_Prompt_
Retype exactly the span of lines below from the one with "row 3: -1.1" through the one with "9 | nspotg: 2 -> 1". Do not include pictures.

_Source material_
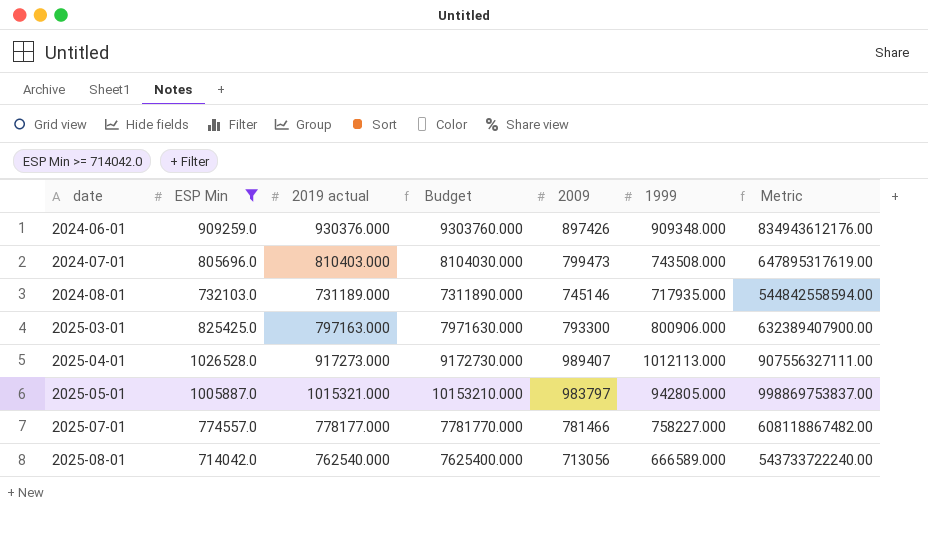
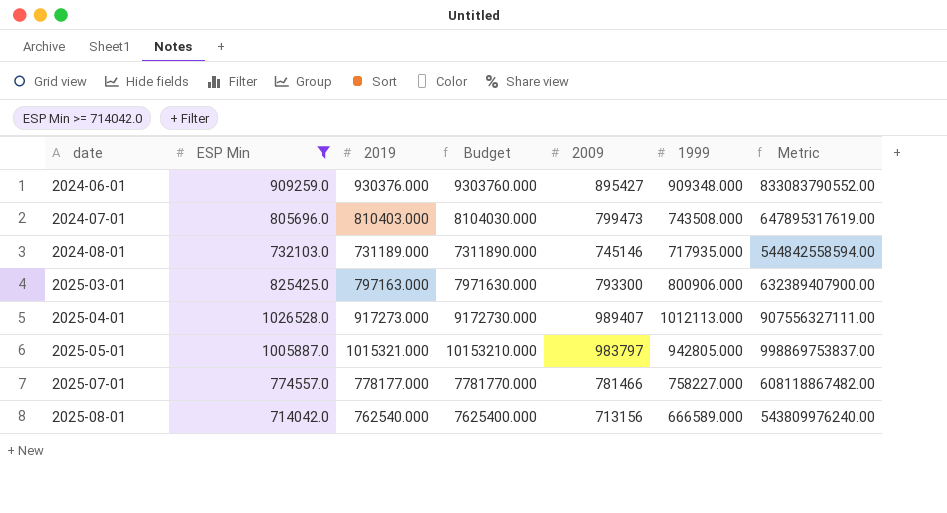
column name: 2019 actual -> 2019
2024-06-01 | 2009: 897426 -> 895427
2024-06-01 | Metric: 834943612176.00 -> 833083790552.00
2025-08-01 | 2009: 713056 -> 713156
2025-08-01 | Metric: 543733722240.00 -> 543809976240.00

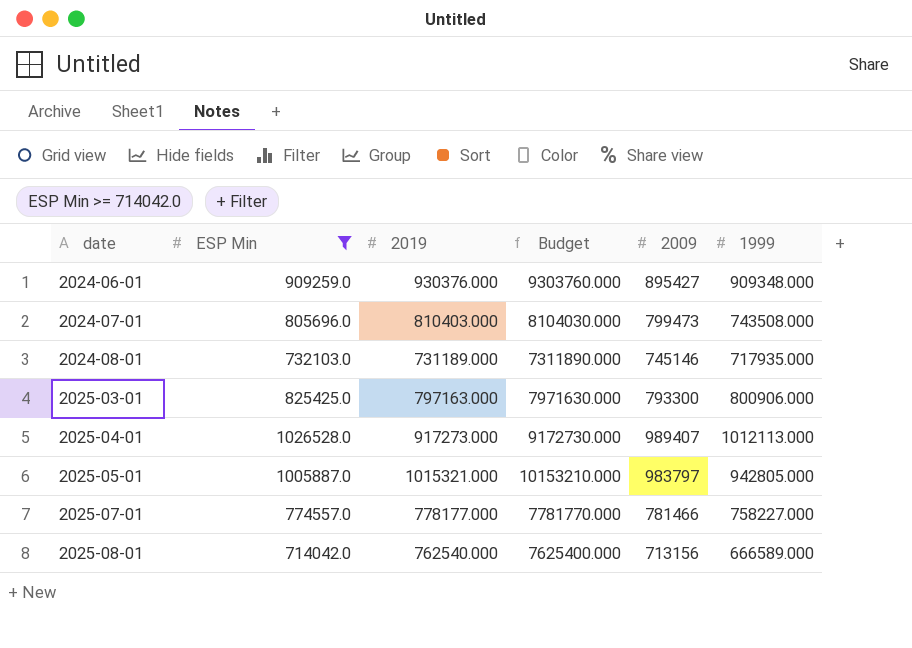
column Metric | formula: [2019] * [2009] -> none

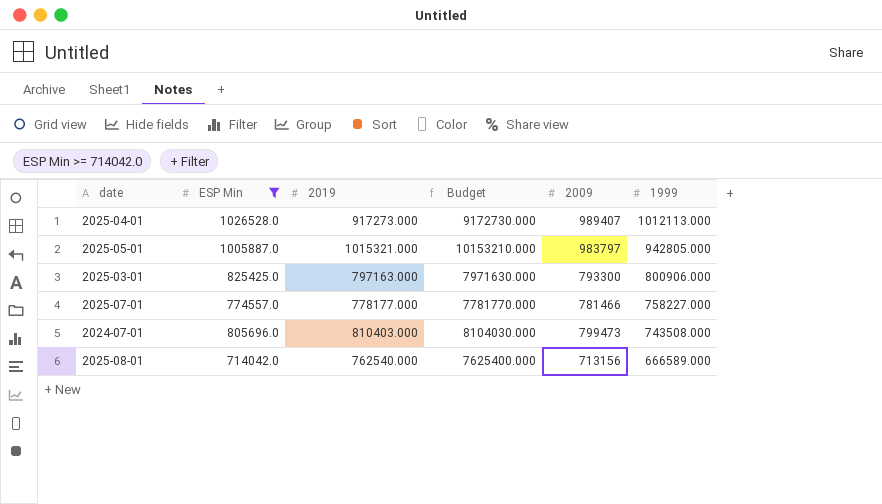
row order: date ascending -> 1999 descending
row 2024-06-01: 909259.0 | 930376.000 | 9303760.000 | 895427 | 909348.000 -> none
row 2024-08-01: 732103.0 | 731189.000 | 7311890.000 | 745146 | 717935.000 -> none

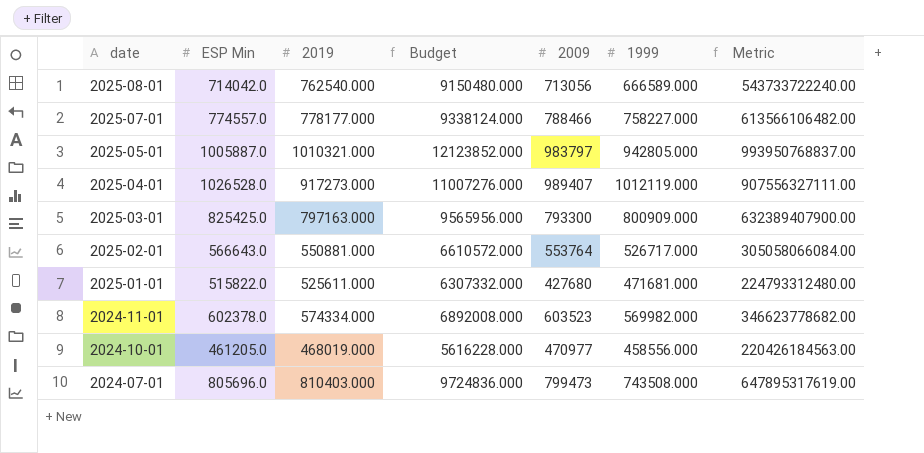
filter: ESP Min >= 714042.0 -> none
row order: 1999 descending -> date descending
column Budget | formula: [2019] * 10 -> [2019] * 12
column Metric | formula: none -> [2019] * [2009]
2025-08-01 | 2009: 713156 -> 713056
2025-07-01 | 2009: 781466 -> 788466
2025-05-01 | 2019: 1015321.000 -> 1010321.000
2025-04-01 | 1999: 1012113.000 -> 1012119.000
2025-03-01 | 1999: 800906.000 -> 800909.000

...

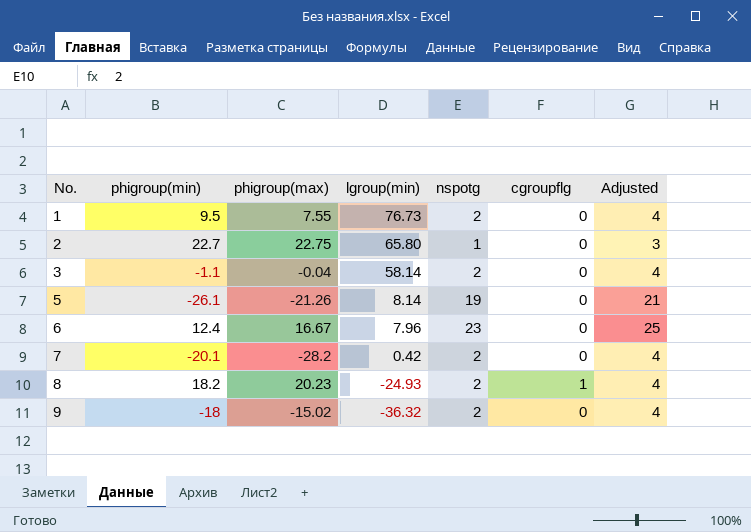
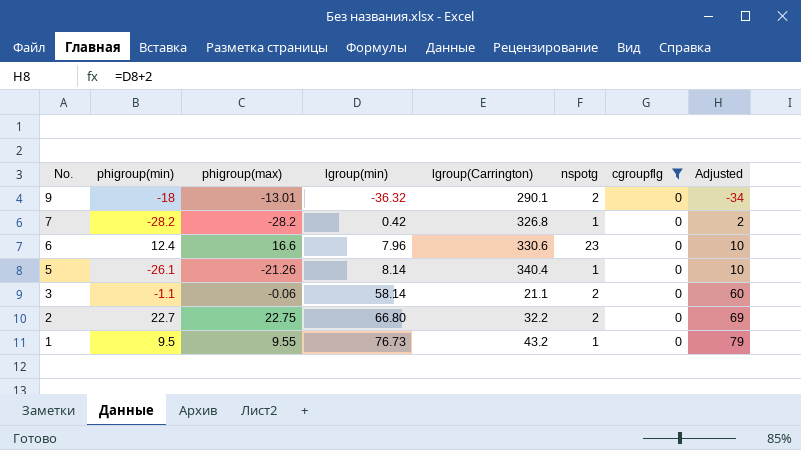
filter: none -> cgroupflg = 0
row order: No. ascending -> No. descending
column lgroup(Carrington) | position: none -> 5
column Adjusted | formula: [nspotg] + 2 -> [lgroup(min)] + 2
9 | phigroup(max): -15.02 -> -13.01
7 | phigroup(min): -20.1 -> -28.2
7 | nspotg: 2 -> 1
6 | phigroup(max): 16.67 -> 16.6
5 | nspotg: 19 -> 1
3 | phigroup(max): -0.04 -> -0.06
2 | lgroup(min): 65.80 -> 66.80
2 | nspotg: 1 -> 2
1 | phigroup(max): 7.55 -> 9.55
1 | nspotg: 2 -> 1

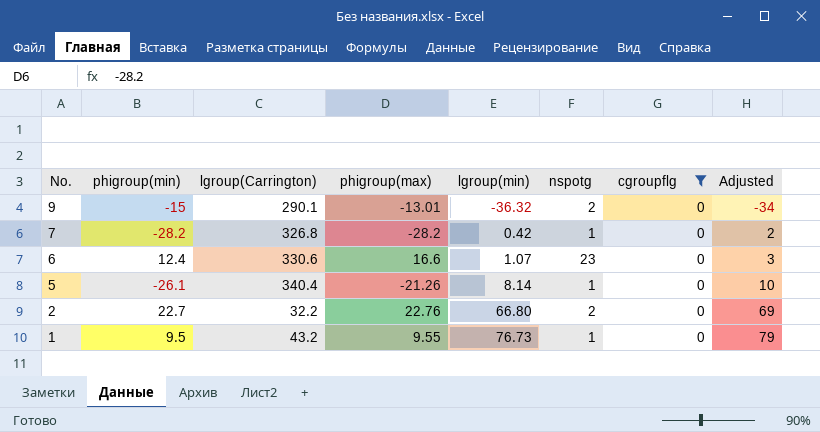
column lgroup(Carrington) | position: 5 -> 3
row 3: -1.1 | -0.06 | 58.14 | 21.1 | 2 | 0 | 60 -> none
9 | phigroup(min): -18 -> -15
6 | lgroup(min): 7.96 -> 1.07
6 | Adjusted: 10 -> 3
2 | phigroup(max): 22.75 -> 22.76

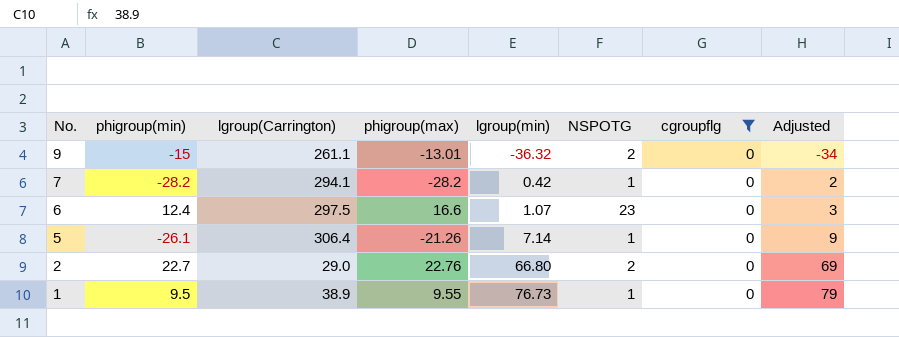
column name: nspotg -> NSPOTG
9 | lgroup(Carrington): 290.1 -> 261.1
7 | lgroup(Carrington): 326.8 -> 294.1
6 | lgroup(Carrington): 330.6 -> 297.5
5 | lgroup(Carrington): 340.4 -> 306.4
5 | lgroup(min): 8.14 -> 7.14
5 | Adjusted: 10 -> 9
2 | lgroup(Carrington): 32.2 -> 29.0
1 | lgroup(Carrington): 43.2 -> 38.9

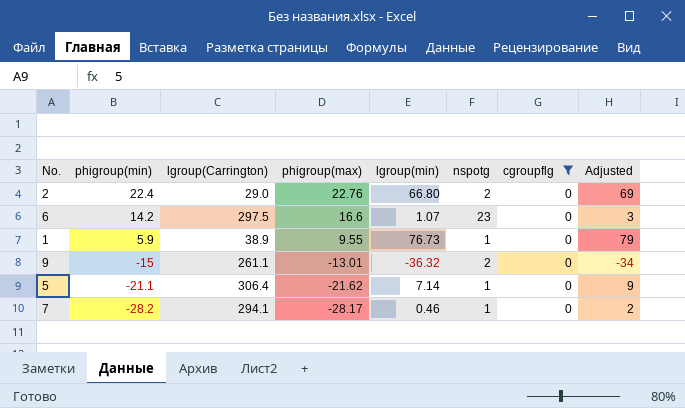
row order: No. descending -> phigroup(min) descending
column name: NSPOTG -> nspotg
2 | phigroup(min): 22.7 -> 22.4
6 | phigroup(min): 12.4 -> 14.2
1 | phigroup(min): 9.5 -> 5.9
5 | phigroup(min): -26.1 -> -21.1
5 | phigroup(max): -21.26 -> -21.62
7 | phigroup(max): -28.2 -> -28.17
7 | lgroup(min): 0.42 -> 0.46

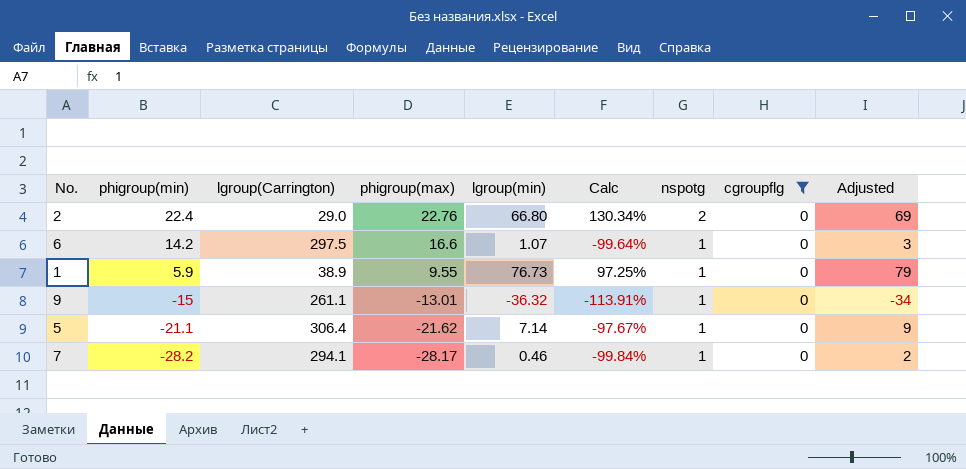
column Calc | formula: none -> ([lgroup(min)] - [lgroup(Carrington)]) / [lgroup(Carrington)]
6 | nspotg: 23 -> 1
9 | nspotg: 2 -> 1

==

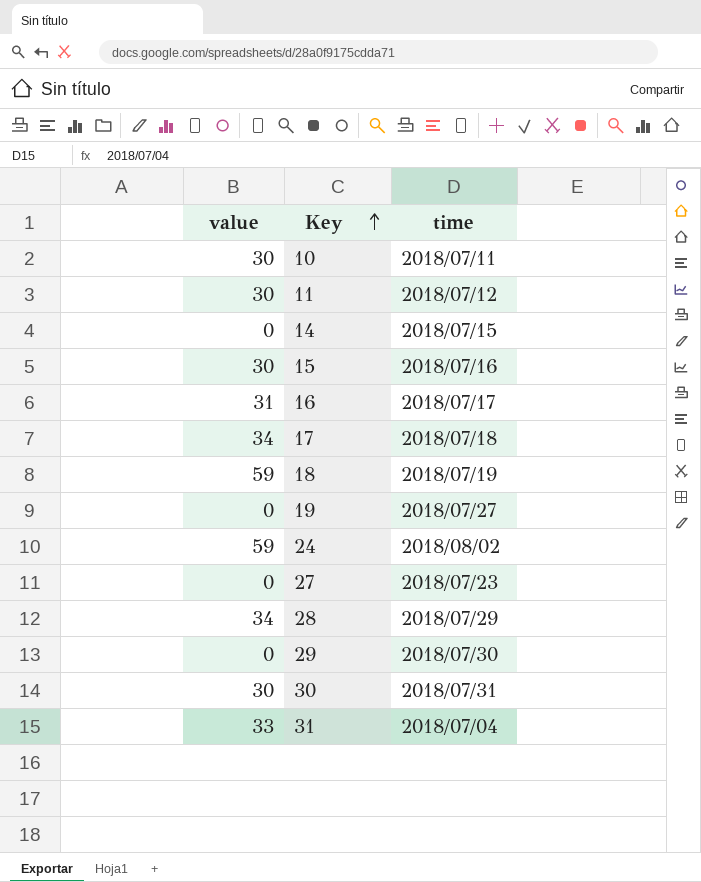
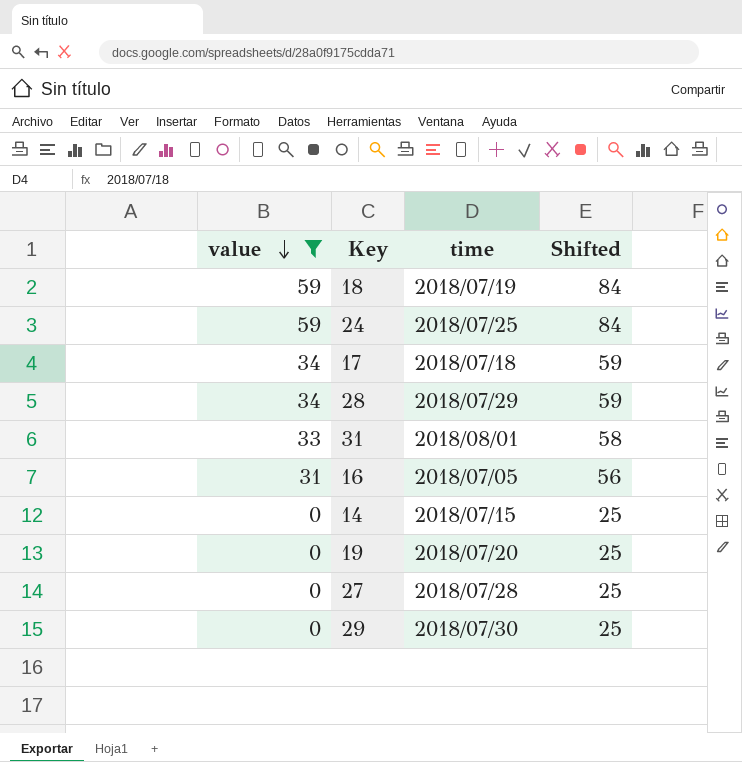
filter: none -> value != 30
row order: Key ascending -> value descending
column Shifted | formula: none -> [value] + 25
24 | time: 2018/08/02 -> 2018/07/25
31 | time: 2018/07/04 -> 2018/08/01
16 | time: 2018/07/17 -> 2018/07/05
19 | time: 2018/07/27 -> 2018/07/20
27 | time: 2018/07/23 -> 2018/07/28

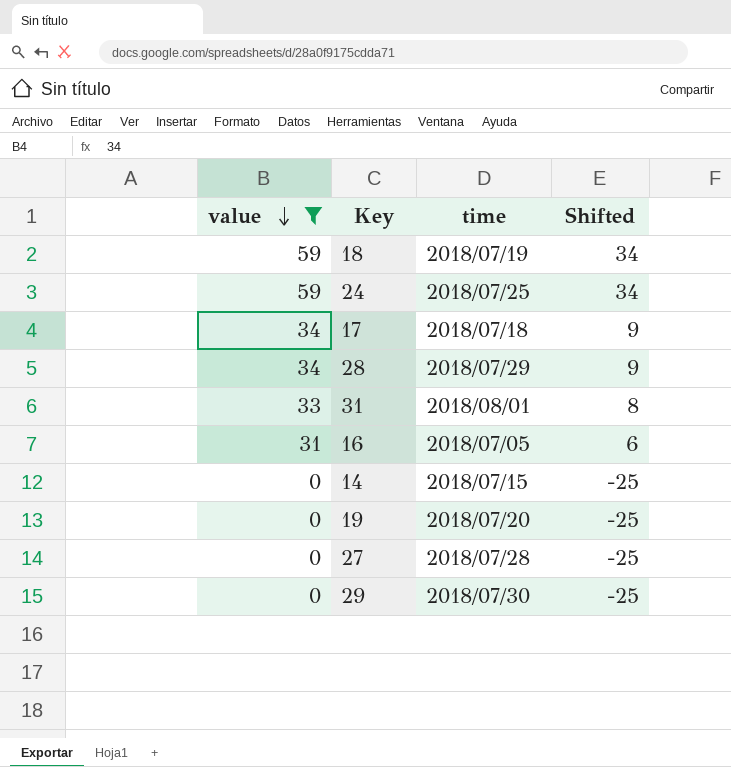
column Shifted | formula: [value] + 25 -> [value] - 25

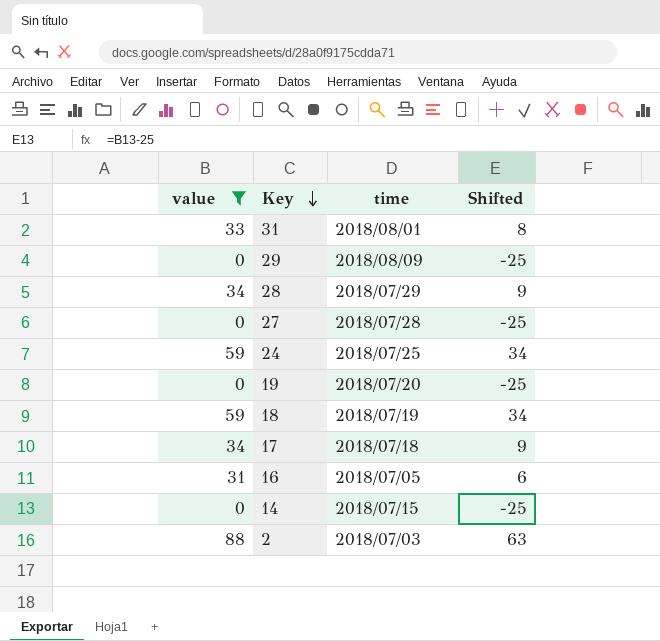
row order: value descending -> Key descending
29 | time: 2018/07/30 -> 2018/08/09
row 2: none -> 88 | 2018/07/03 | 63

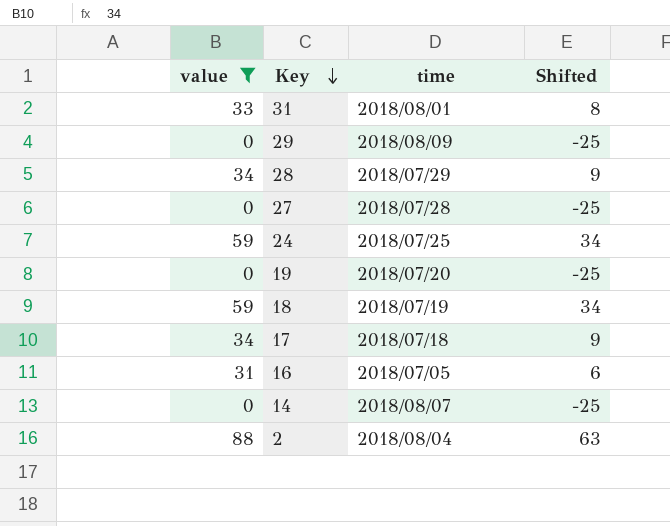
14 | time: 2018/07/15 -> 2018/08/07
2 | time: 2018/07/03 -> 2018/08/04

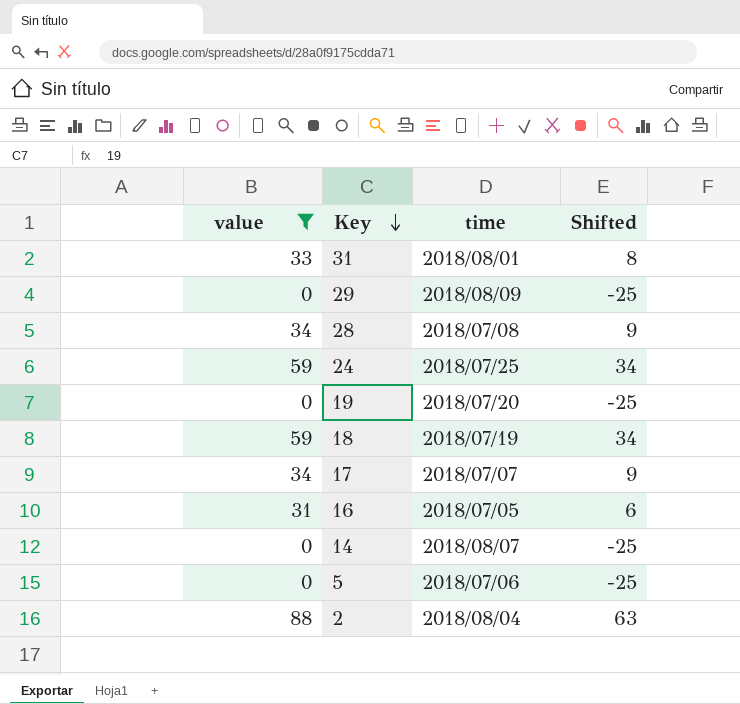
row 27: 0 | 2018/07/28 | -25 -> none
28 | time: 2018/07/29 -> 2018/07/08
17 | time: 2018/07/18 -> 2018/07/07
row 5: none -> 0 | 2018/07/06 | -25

_Answer area_
row 3: -1.1 | -0.06 | 58.14 | 21.1 | 2 | 0 | 60 -> none
9 | phigroup(min): -18 -> -15
6 | lgroup(min): 7.96 -> 1.07
6 | Adjusted: 10 -> 3
2 | phigroup(max): 22.75 -> 22.76

column name: nspotg -> NSPOTG
9 | lgroup(Carrington): 290.1 -> 261.1
7 | lgroup(Carrington): 326.8 -> 294.1
6 | lgroup(Carrington): 330.6 -> 297.5
5 | lgroup(Carrington): 340.4 -> 306.4
5 | lgroup(min): 8.14 -> 7.14
5 | Adjusted: 10 -> 9
2 | lgroup(Carrington): 32.2 -> 29.0
1 | lgroup(Carrington): 43.2 -> 38.9

row order: No. descending -> phigroup(min) descending
column name: NSPOTG -> nspotg
2 | phigroup(min): 22.7 -> 22.4
6 | phigroup(min): 12.4 -> 14.2
1 | phigroup(min): 9.5 -> 5.9
5 | phigroup(min): -26.1 -> -21.1
5 | phigroup(max): -21.26 -> -21.62
7 | phigroup(max): -28.2 -> -28.17
7 | lgroup(min): 0.42 -> 0.46

column Calc | formula: none -> ([lgroup(min)] - [lgroup(Carrington)]) / [lgroup(Carrington)]
6 | nspotg: 23 -> 1
9 | nspotg: 2 -> 1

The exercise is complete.